Because he expects to get motions to dismiss from every single defendant, and
doesn’t want to consider them one at a time and is worried that Brett is not
doing what he has to in terms of service of process.
So
I knew it was likely to be a “defeat in victory” for Brett. I got what I
frankly expected to be the most likely outcome, which still has value. The
judge is now hearing from us that Brett jacked around with service and my sense
of it is the judge believed us. So Brett won the round, but he is bleeding in
front of the judge and the judge has even more evidence that Brett is not
acting in good faith. And this was after
the judge gave him a homework assignment that suggested the judge doubted Brett
was doing his job in terms of service.
And
I honestly appreciate the fact that the judge did consider what we wrote at
all. It’s one thing to lose, but it’s another thing, to lose and not even have
a chance to be heard. Brett’s shenanigans put the judge in a terrible position,
but I think given that situation the judge was trying to be fair to us.
Finally,
let’s all point and laugh at how Schmalfeldt didn’t understand that a motion to
reconsider was a real thing, thinking the judge would just say res judicata and be done with it. Heh.

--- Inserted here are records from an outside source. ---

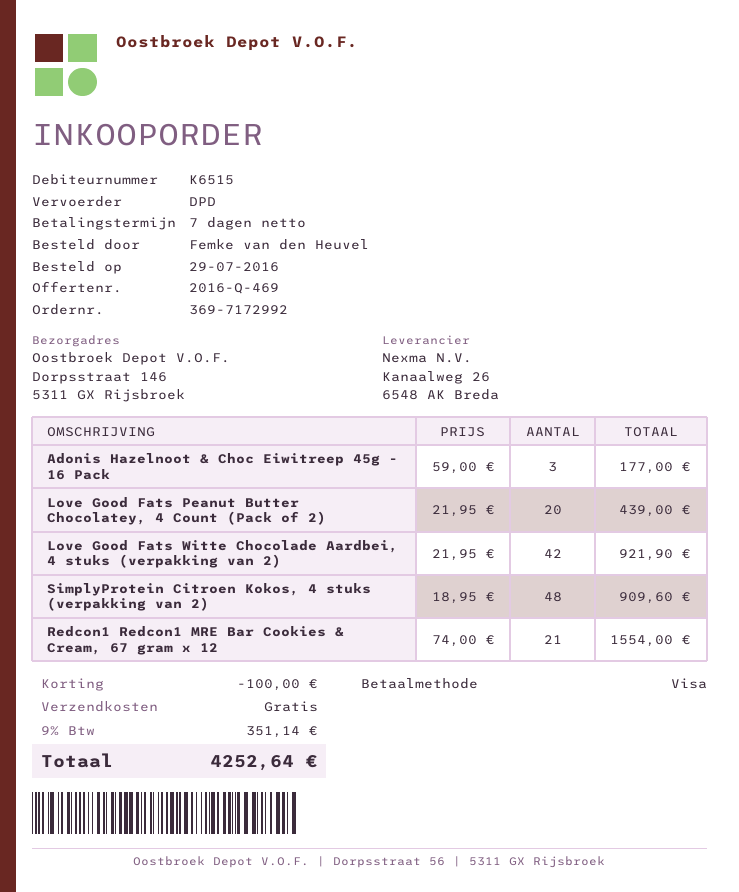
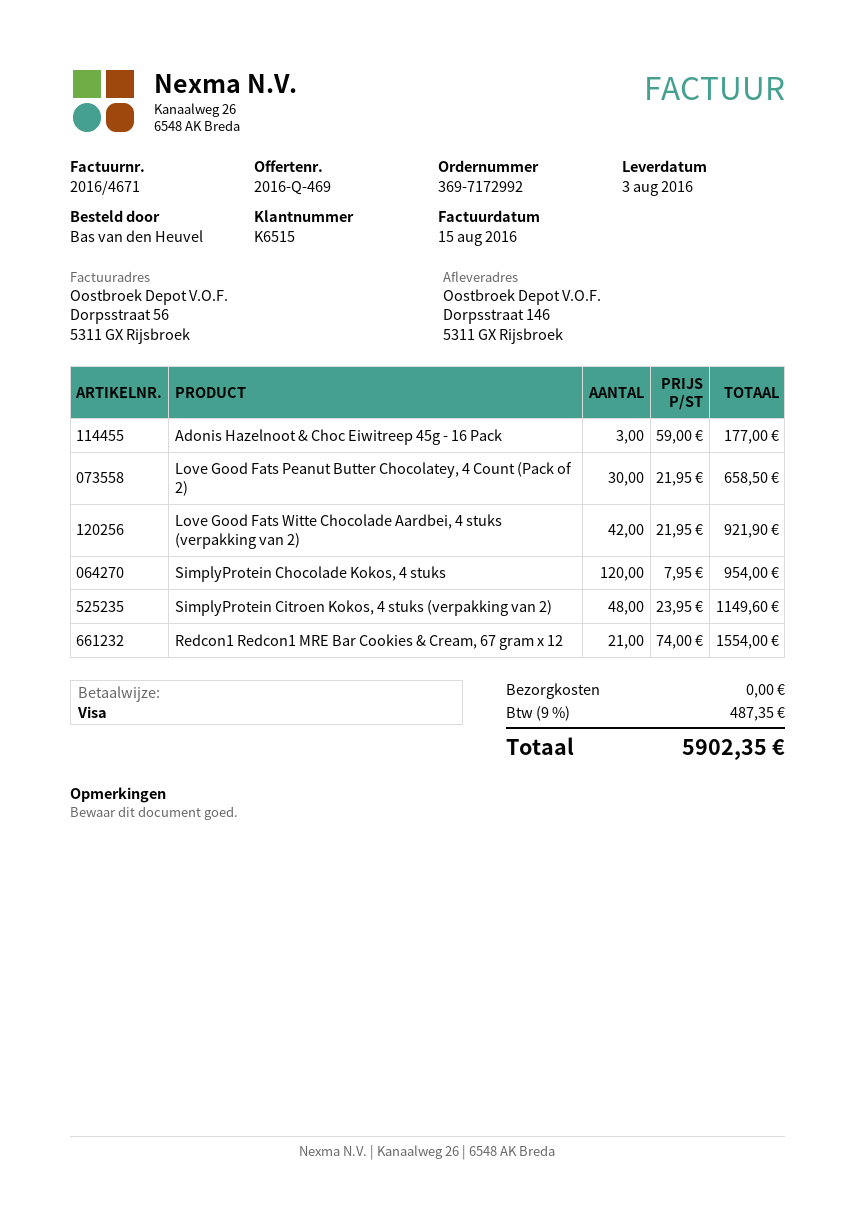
ordered by: Femke van den Heuvel -> Bas van den Heuvel
Love Good Fats Peanut Butter Chocolatey, 4 Count (Pack of 2): 20 x 21.95 = 439.00 -> 30 x 21.95 = 658.50
SimplyProtein Citroen Kokos, 4 stuks (verpakking van 2): 48 x 18.95 = 909.60 -> 48 x 23.95 = 1149.60
SimplyProtein Chocolade Kokos, 4 stuks: none -> 120 x 7.95 = 954.00
discount: 100.00 -> none
tax: 9% = 351.14 -> 9% = 487.35
total: 4252.64 -> 5902.35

Baghdad Blob will point at this glorious victory. But Brett knows this exchange
hurt him in front of the judge and rightly so. Brett never knows when it is
time to act right.
But that’s not
the titular observation: that is part of the setup. Another part of the setup is this insight I shared
with
you the other day:
But
let me tell you a quick story. About a
decade ago I worked for a Federal Public Defender’s office as an intern. I was still a law student, so my role was
limited, but in one case they asked me to decipher the federal sentencing
guidelines, to argue for the lowest possible sentence for one of their clients.

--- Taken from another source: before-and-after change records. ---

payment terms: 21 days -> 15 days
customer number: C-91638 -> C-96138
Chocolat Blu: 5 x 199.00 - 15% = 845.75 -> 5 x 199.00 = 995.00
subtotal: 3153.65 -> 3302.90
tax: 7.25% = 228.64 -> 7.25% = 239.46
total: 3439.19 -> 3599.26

And I wrote a memo summarizing what I
found.
The
attorney in charge said it was good and asked me to do him a favor and send him
a Word copy of it. I complied. The next thing I saw, he was filing with the
court his own memorandum with the language I had used directly cut and pasted
word-for-word into it, without attribution.
And
then some time later the sentencing hearing was held, and I went to see how
well all of this was received. The judge
then took out a written opinion and proceeded to read it from the bench. And for several paragraphs, he was using the
exact same language that my supervising attorney had put into his memorandum, which
was taken from my memo, without attribution to either one of us.
Here’s
the thing: this happens all the time, and it is not considered plagiarism.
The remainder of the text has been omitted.